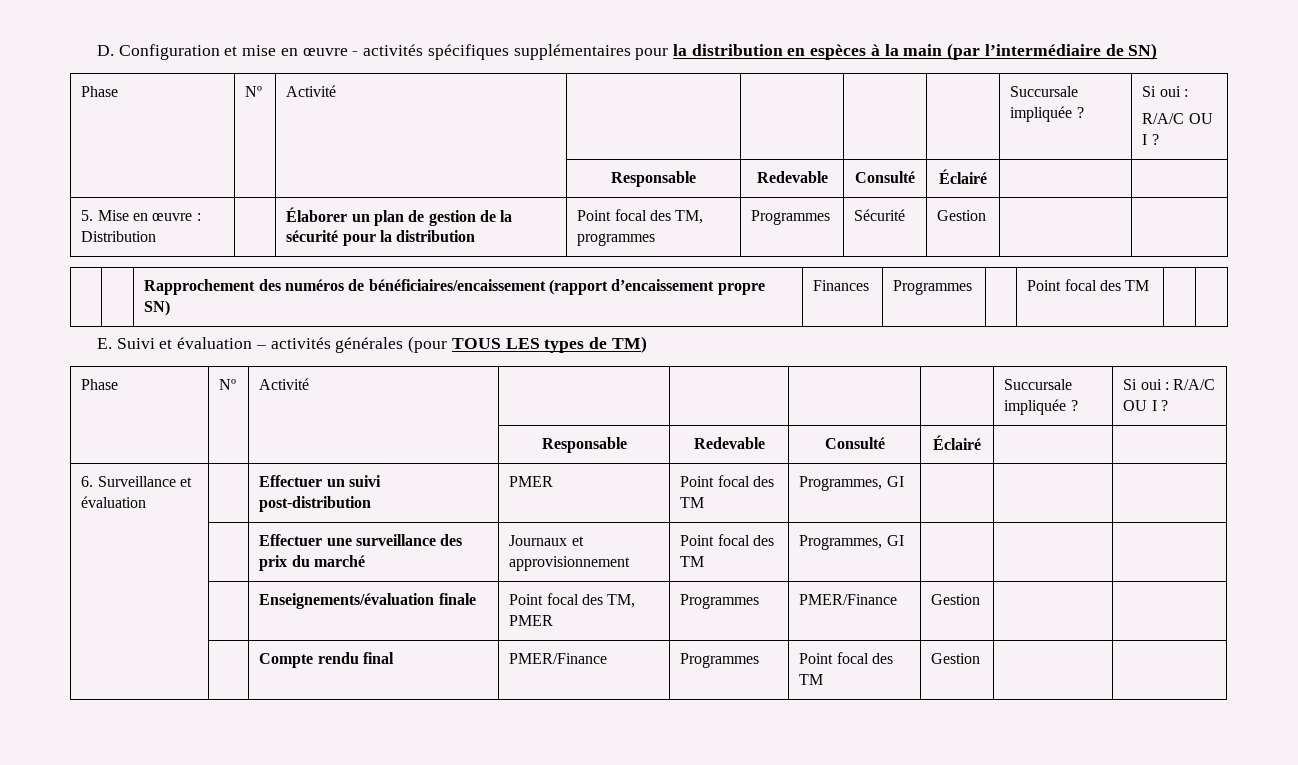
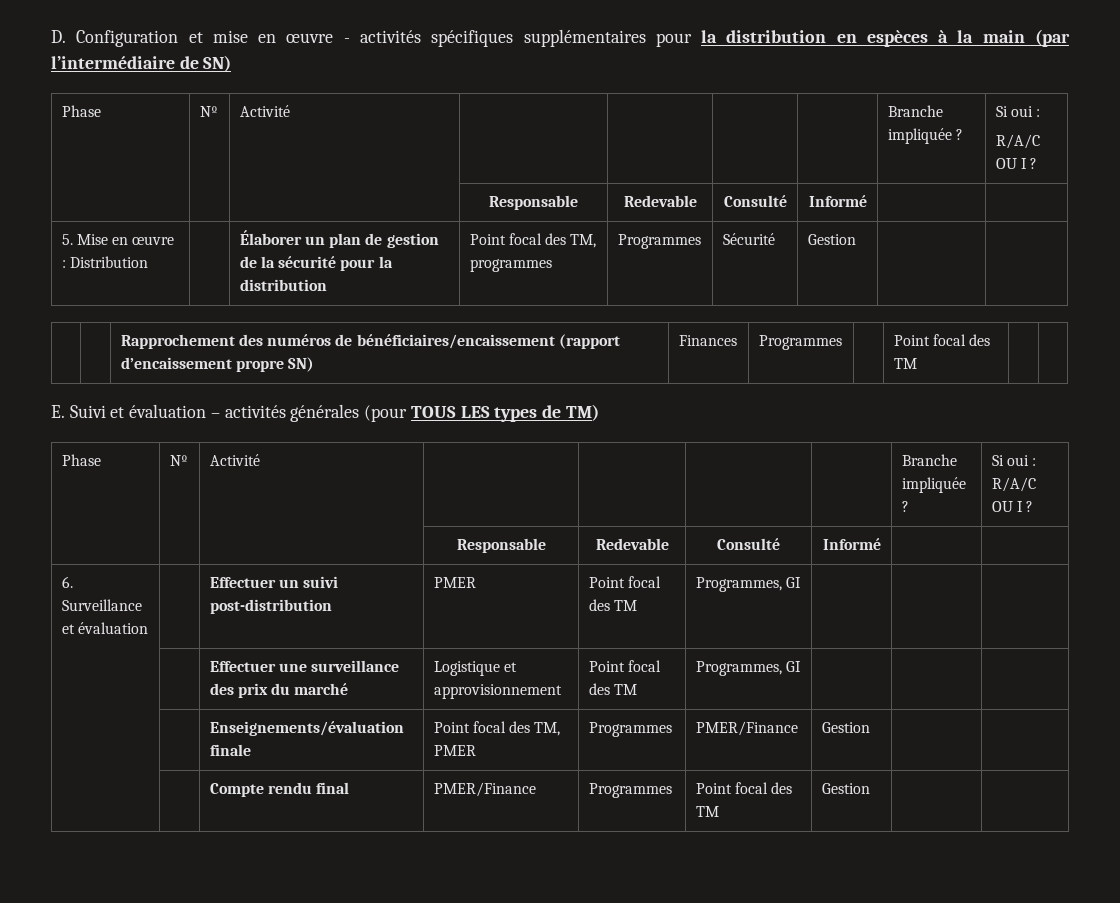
  D. Configuration et mise en œuvre - activités spécifiques supplémentaires pour la distribution en espèces à la main (par l’intermédiaire de SN)
- Phase | Nº | Activité | | | | | Succursale impliquée ? | Si oui :
+ Phase | Nº | Activité | | | | | Branche impliquée ? | Si oui :
  R/A/C OU I ?
- | | | Responsable | Redevable | Consulté | Éclairé | |
+ | | | Responsable | Redevable | Consulté | Informé | |
- Phase | Nº | Activité | | | | | Succursale impliquée ? | Si oui : R/A/C OU I ?
- | | | Responsable | Redevable | Consulté | Éclairé | |
+ Phase | Nº | Activité | | | | | Branche impliquée ? | Si oui : R/A/C OU I ?
+ | | | Responsable | Redevable | Consulté | Informé | |
- | | Effectuer une surveillance des prix du marché | Journaux et approvisionnement | Point focal des TM | Programmes, GI | | |
+ | | Effectuer une surveillance des prix du marché | Logistique et approvisionnement | Point focal des TM | Programmes, GI | | |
---------------
Your response must reproduce every line of the data exactly, with images omitted.

  D. Configuration et mise en œuvre - activités spécifiques supplémentaires pour la distribution en espèces à la main (par l’intermédiaire de SN)
- Phase | Nº | Activité | | | | | Succursale impliquée ? | Si oui :
+ Phase | Nº | Activité | | | | | Branche impliquée ? | Si oui :
  R/A/C OU I ?
- | | | Responsable | Redevable | Consulté | Éclairé | |
+ | | | Responsable | Redevable | Consulté | Informé | |
- Phase | Nº | Activité | | | | | Succursale impliquée ? | Si oui : R/A/C OU I ?
- | | | Responsable | Redevable | Consulté | Éclairé | |
+ Phase | Nº | Activité | | | | | Branche impliquée ? | Si oui : R/A/C OU I ?
+ | | | Responsable | Redevable | Consulté | Informé | |
- | | Effectuer une surveillance des prix du marché | Journaux et approvisionnement | Point focal des TM | Programmes, GI | | |
+ | | Effectuer une surveillance des prix du marché | Logistique et approvisionnement | Point focal des TM | Programmes, GI | | |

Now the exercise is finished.